▶ _WHAT TO DO_:
Scan the data below and state the number of lines that include the word "Main", adding no comment.
————————
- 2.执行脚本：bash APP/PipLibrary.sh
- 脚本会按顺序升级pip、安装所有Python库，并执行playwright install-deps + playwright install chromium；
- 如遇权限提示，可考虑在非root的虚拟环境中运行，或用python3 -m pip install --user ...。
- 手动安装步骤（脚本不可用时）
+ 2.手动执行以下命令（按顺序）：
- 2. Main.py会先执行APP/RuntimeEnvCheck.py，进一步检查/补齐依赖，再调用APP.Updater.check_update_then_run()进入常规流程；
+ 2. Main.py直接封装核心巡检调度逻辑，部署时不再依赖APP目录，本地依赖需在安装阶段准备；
————————
▶ _RESPONSE_:
2